There are 190 people with COVID-19 currently hospitalized in Utah. The total number of people who have been treated in a hospital from the beginning of the outbreak is 2,554. The health department estimates that 31,619 have recovered.
Another three deaths were also reported, including a woman between the ages of 45 and 64 from Davis County who was a resident of a long-term care facility when she died; a Salt Lake County man, between 45 and 64, who was hospitalized at the time of his death; and a Utah County man, older than 85, who was also a long-term care facility resident.
The number of lives lost in Utah to the novel coronavirus is 330.
Statistics have shown that a mask mandates in Salt Lake, Summit and Grand counties, as well as in Logan and Springdale, have helped decrease the spread of disease there and in neighboring areas. Herbert said on Thursday that a statewide mask mandate is not off the table and remains “a tool in our toolbox” should the need arise.
He said requiring masks statewide would be necessary if the daily average starts to climb or get out of control.
“This is a pandemic,” Herbert said. “This is not a joke. This is a serious issue people are dying from and getting sick.”
The governor, who said he has always favored local control, has held Utahns to “doing the right thing” instead of forcing it. He also announced a more streamlined process of approval for Utah cities and counties to mandate masks and said he’s seen more people complying.
Health department polls, Herbert said, show that 55% of Utahns report usually wearing a mask when proper social distancing isn’t possible; and 25% say they always wear a mask when they can’t social distance. He said observers estimate about 70% are wearing masks throughout the state.
“I appreciate the good effort. It’s helped us turn the tide on the case race,” Herbert said, adding, “we can do better.”
A new Deseret News/Hinckley Institute of Politics poll published Wednesday found that 43% of Utahns believe Herbert should issue a statewide mask mandate. That’s compared to 36% who said individuals should decide for themselves whether to wear masks, and 18% who said they believe that decision should be made by local governments.
Many retailers in the private sector have instituted their own mask requirements for patrons, which has also increased the number of people wearing masks in Utah to help slow the spread of disease. Masks are also required in state-run facilities, including universities and liquor stores.
The Utah Area Presidency of The Church of Jesus Christ of Latter-day Saints has asked all members in the state to wear face coverings when in public and other faith leaders in Utah have made the same request.
“We can’t do everything, but we can do something,” Herbert said, adding that wearing a mask is a personal responsibility, an outward expression of care for others.
“We are in this together. Together we can, in fact, conquer this pandemic and get back to normal stages we had just a few months ago.”
For more information, visit coronavirus.utah.gov.

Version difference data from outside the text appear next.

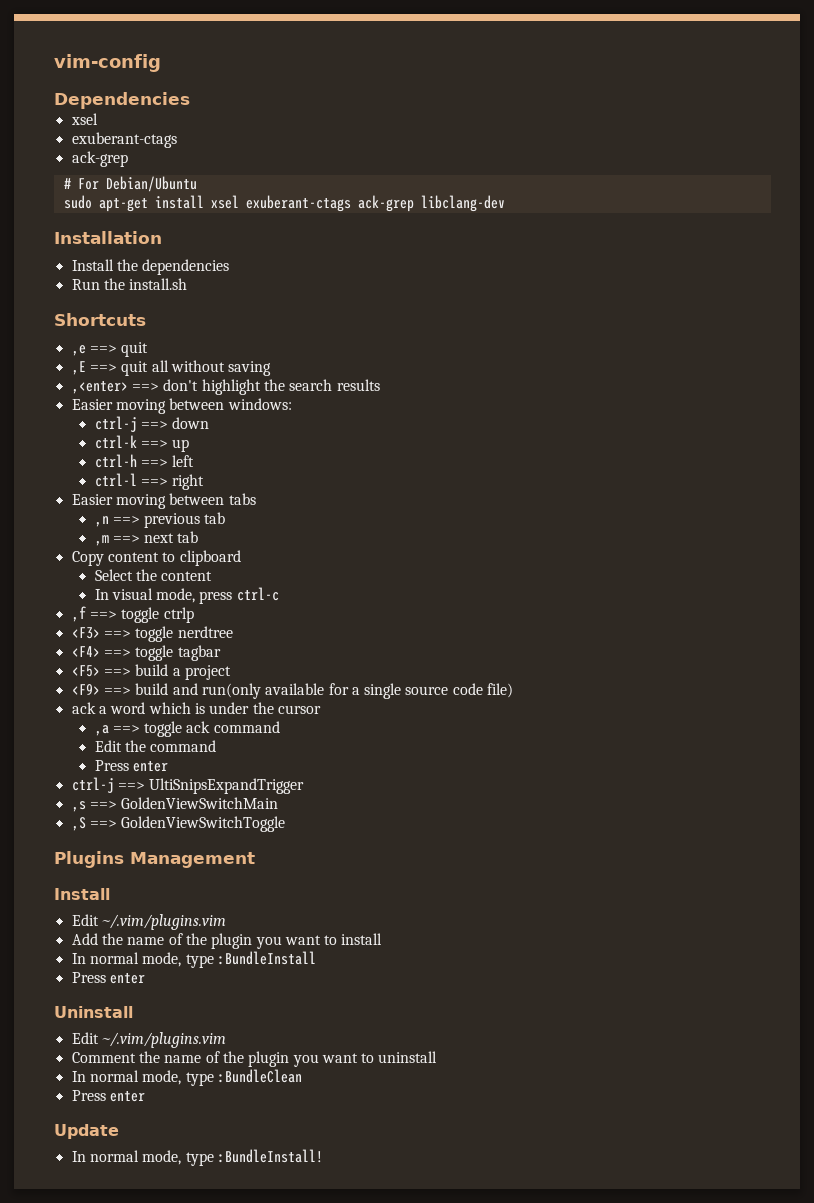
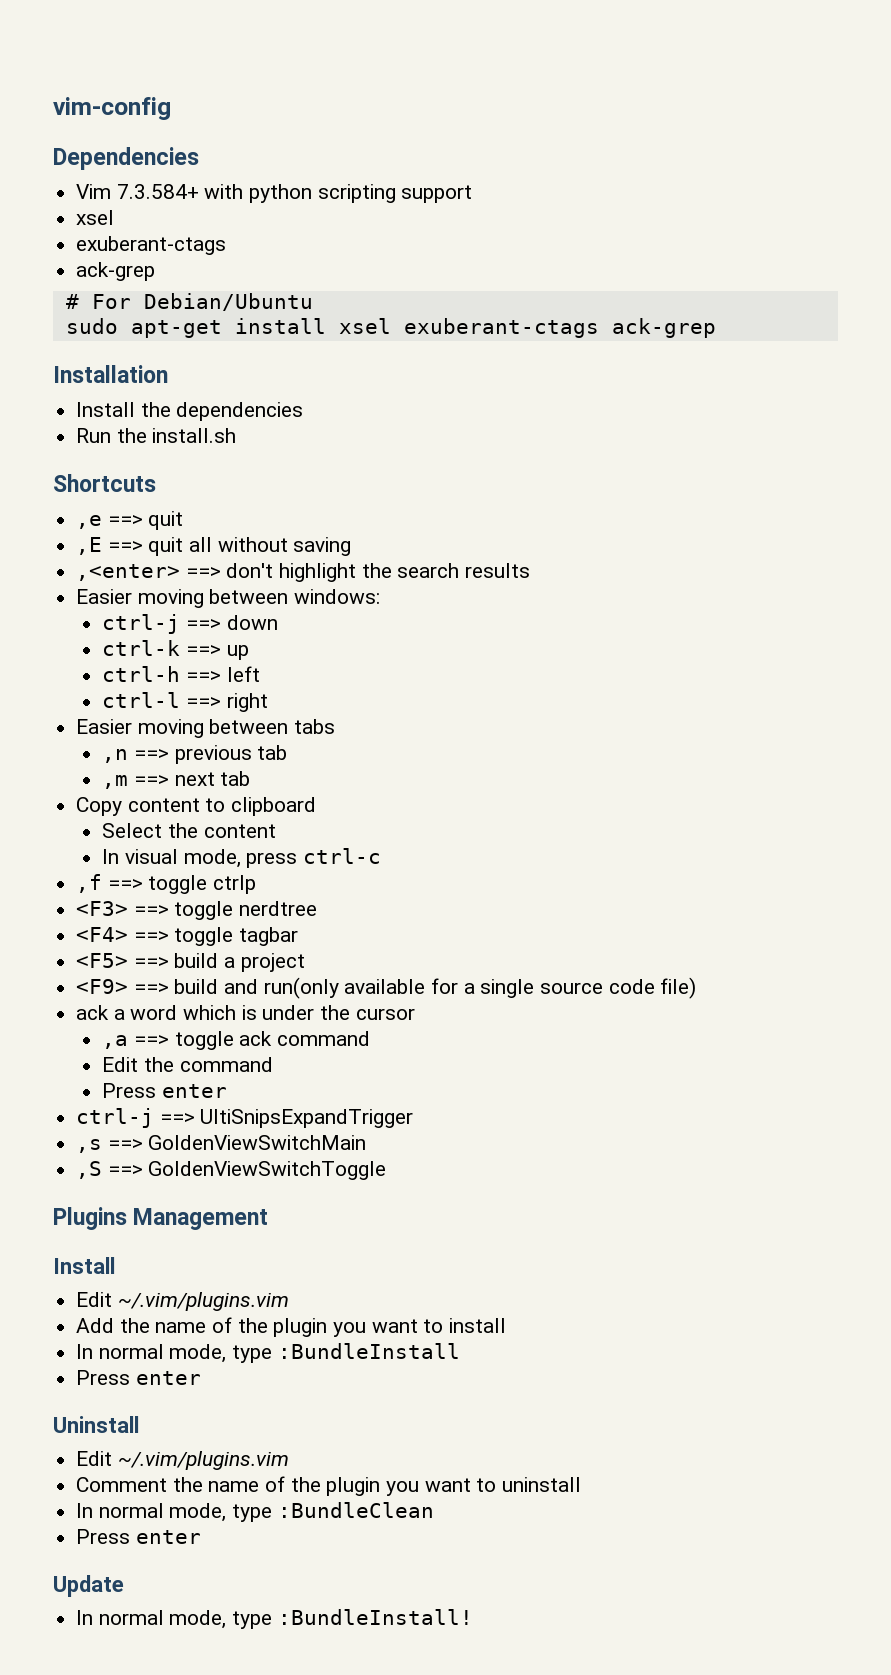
+ Vim 7.3.584+ with python scripting support
- sudo apt-get install xsel exuberant-ctags ack-grep libclang-dev
+ sudo apt-get install xsel exuberant-ctags ack-grep

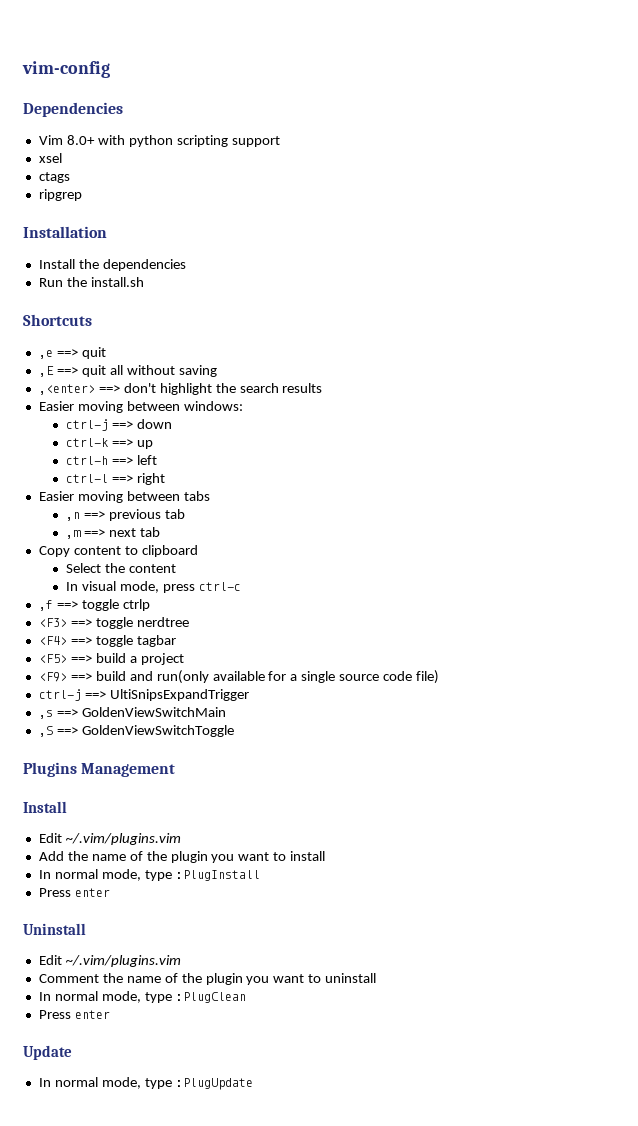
- Vim 7.3.584+ with python scripting support
+ Vim 8.0+ with python scripting support
  xsel
- exuberant-ctags
- ack-grep
- # For Debian/Ubuntu
- sudo apt-get install xsel exuberant-ctags ack-grep
+ ctags
+ ripgrep
- ack a word which is under the cursor
- ,a ==> toggle ack command
- Edit the command
- Press enter
- In normal mode, type :BundleInstall
+ In normal mode, type :PlugInstall
- In normal mode, type :BundleClean
+ In normal mode, type :PlugClean
- In normal mode, type :BundleInstall!
+ In normal mode, type :PlugUpdate

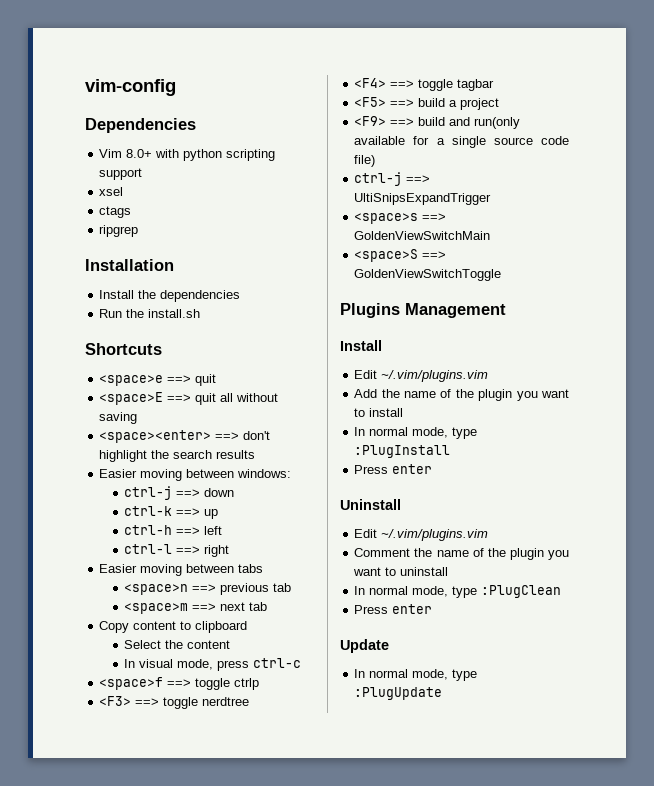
- ,e ==> quit
+ <space>e ==> quit
- ,E ==> quit all without saving
+ <space>E ==> quit all without saving
- ,<enter> ==> don't highlight the search results
+ <space><enter> ==> don't highlight the search results
- ,n ==> previous tab
+ <space>n ==> previous tab
- ,m ==> next tab
+ <space>m ==> next tab
- ,f ==> toggle ctrlp
+ <space>f ==> toggle ctrlp
- ,s ==> GoldenViewSwitchMain
+ <space>s ==> GoldenViewSwitchMain
- ,S ==> GoldenViewSwitchToggle
+ <space>S ==> GoldenViewSwitchToggle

The latest breakdown of Utah cases, hospitalizations and deaths by health district:
- Salt Lake County, 20,082; 1,315 hospitalized; 186 deaths.

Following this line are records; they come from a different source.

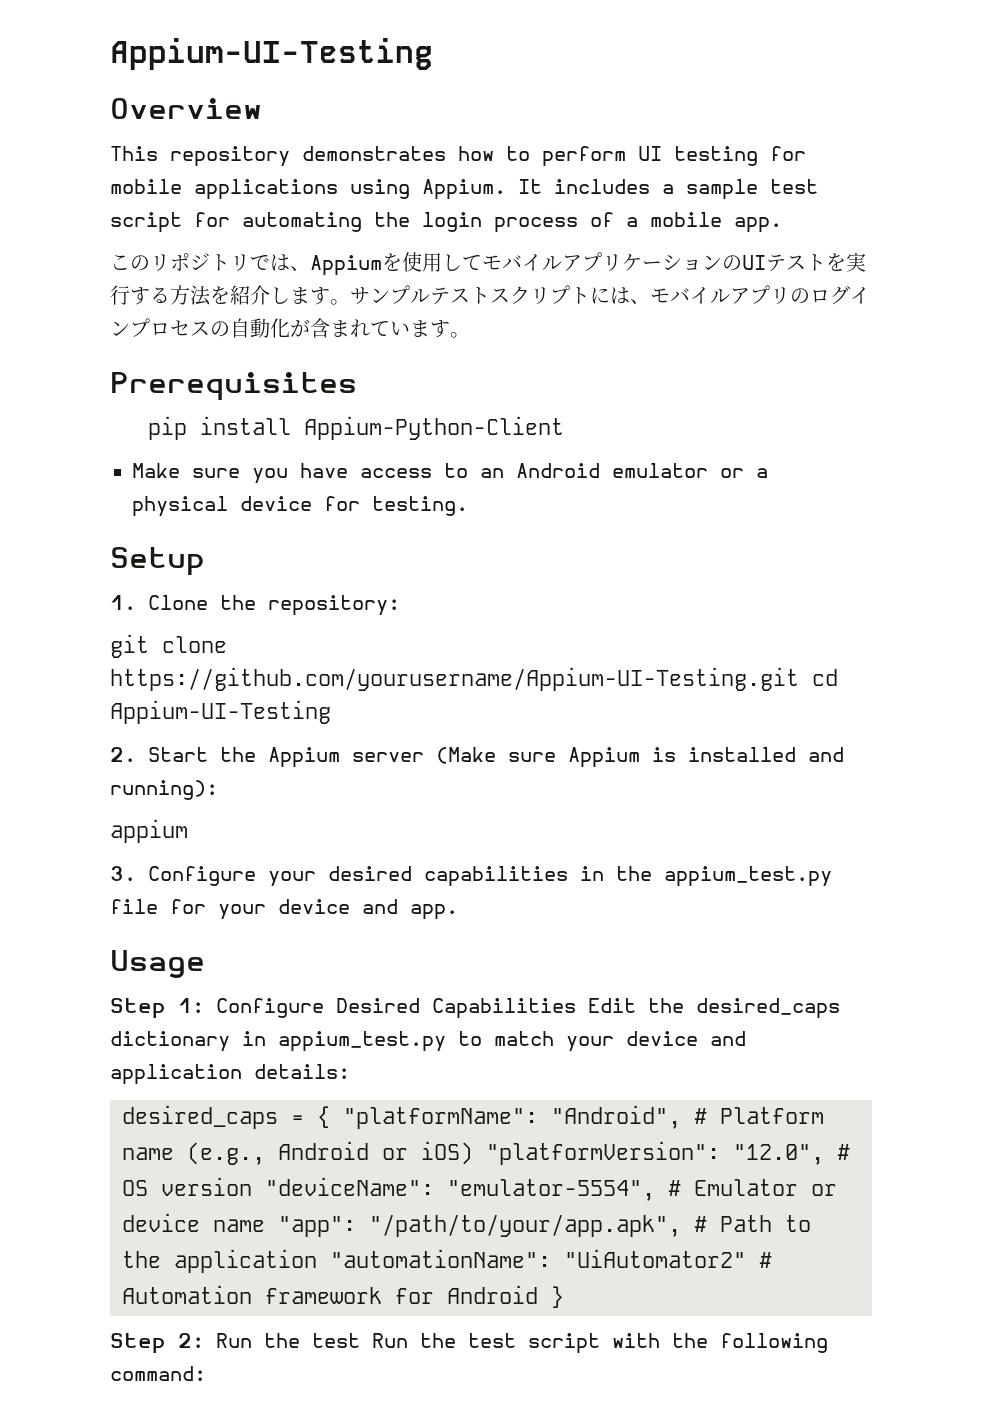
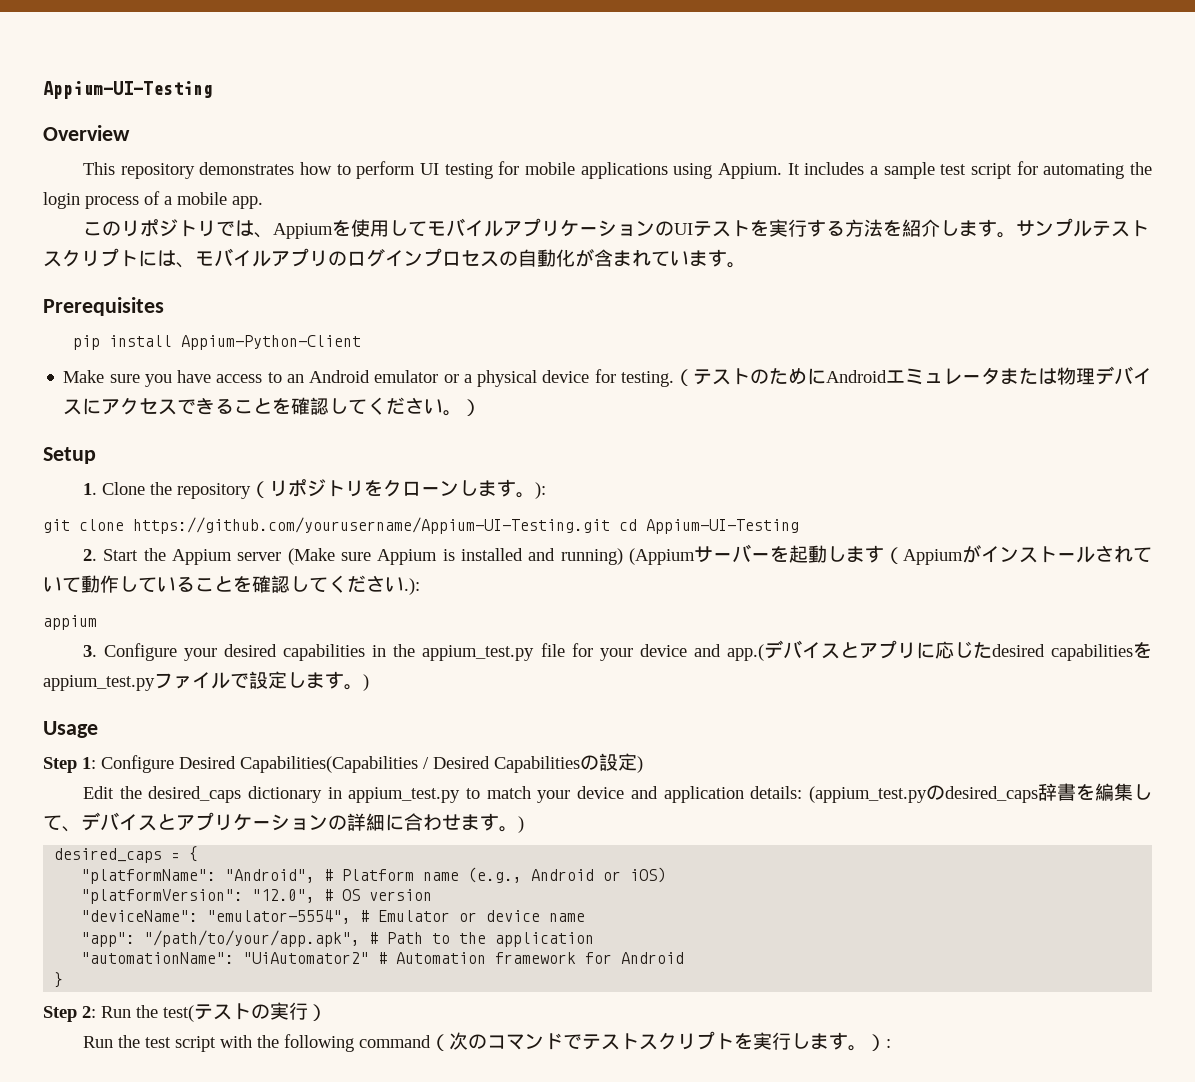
- Make sure you have access to an Android emulator or a physical device for testing.
+ Make sure you have access to an Android emulator or a physical device for testing.（テストのためにAndroidエミュレータまたは物理デバイスにアクセスできることを確認してください。）
  Setup
- 1. Clone the repository:
+ 1. Clone the repository（リポジトリをクローンします。):
- 2. Start the Appium server (Make sure Appium is installed and running):
+ 2. Start the Appium server (Make sure Appium is installed and running) (Appiumサーバーを起動します（Appiumがインストールされていて動作していることを確認してください.):
- 3. Configure your desired capabilities in the appium_test.py file for your device and app.
+ 3. Configure your desired capabilities in the appium_test.py file for your device and app.(デバイスとアプリに応じたdesired capabilitiesをappium_test.pyファイルで設定します。)
- Step 1: Configure Desired Capabilities Edit the desired_caps dictionary in appium_test.py to match your device and application details:
+ Step 1: Configure Desired Capabilities(Capabilities / Desired Capabilitiesの設定)
+ Edit the desired_caps dictionary in appium_test.py to match your device and application details: (appium_test.pyのdesired_caps辞書を編集して、デバイスとアプリケーションの詳細に合わせます。)
- desired_caps = { "platformName": "Android", # Platform name (e.g., Android or iOS) "platformVersion": "12.0", # OS version "deviceName": "emulator-5554", # Emulator or device name "app": "/path/to/your/app.apk", # Path to the application "automationName": "UiAutomator2" # Automation framework for Android }
+ desired_caps = {
+ "platformName": "Android", # Platform name (e.g., Android or iOS)
+ "platformVersion": "12.0", # OS version
+ "deviceName": "emulator-5554", # Emulator or device name
+ "app": "/path/to/your/app.apk", # Path to the application
+ "automationName": "UiAutomator2" # Automation framework for Android
+ }
- Step 2: Run the test Run the test script with the following command:
+ Step 2: Run the test(テストの実行）
+ Run the test script with the following command（次のコマンドでテストスクリプトを実行します。）:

- Utah County, 8,434; 388 hospitalized; 37 deaths.
- Southwest Utah, 3,133; 177 hospitalized; 25 deaths.
- Davis County, 3,129; 177 hospitalized; 19 deaths.
- Weber-Morgan, 2,740; 169 hospitalized; 25 deaths.
- Bear River (Box Elder, Cache, Rich), 2,246; 104 hospitalized; 6 deaths.
- Summit County, 706; 53 hospitalized; 1 death.
- San Juan County, 645; 83 hospitalized; 25 deaths.
- Tooele County, 573; 28 hospitalized; 0 deaths.
- Wasatch County, 545; 20 hospitalized; 4 deaths.
- Central Utah, 405; 25 hospitalized; 2 deaths.
- TriCounty (Uinta Basin), 173; 10 hospitalized; 0 deaths.
- Southeast Utah, 104; 5 hospitalized; 0 deaths.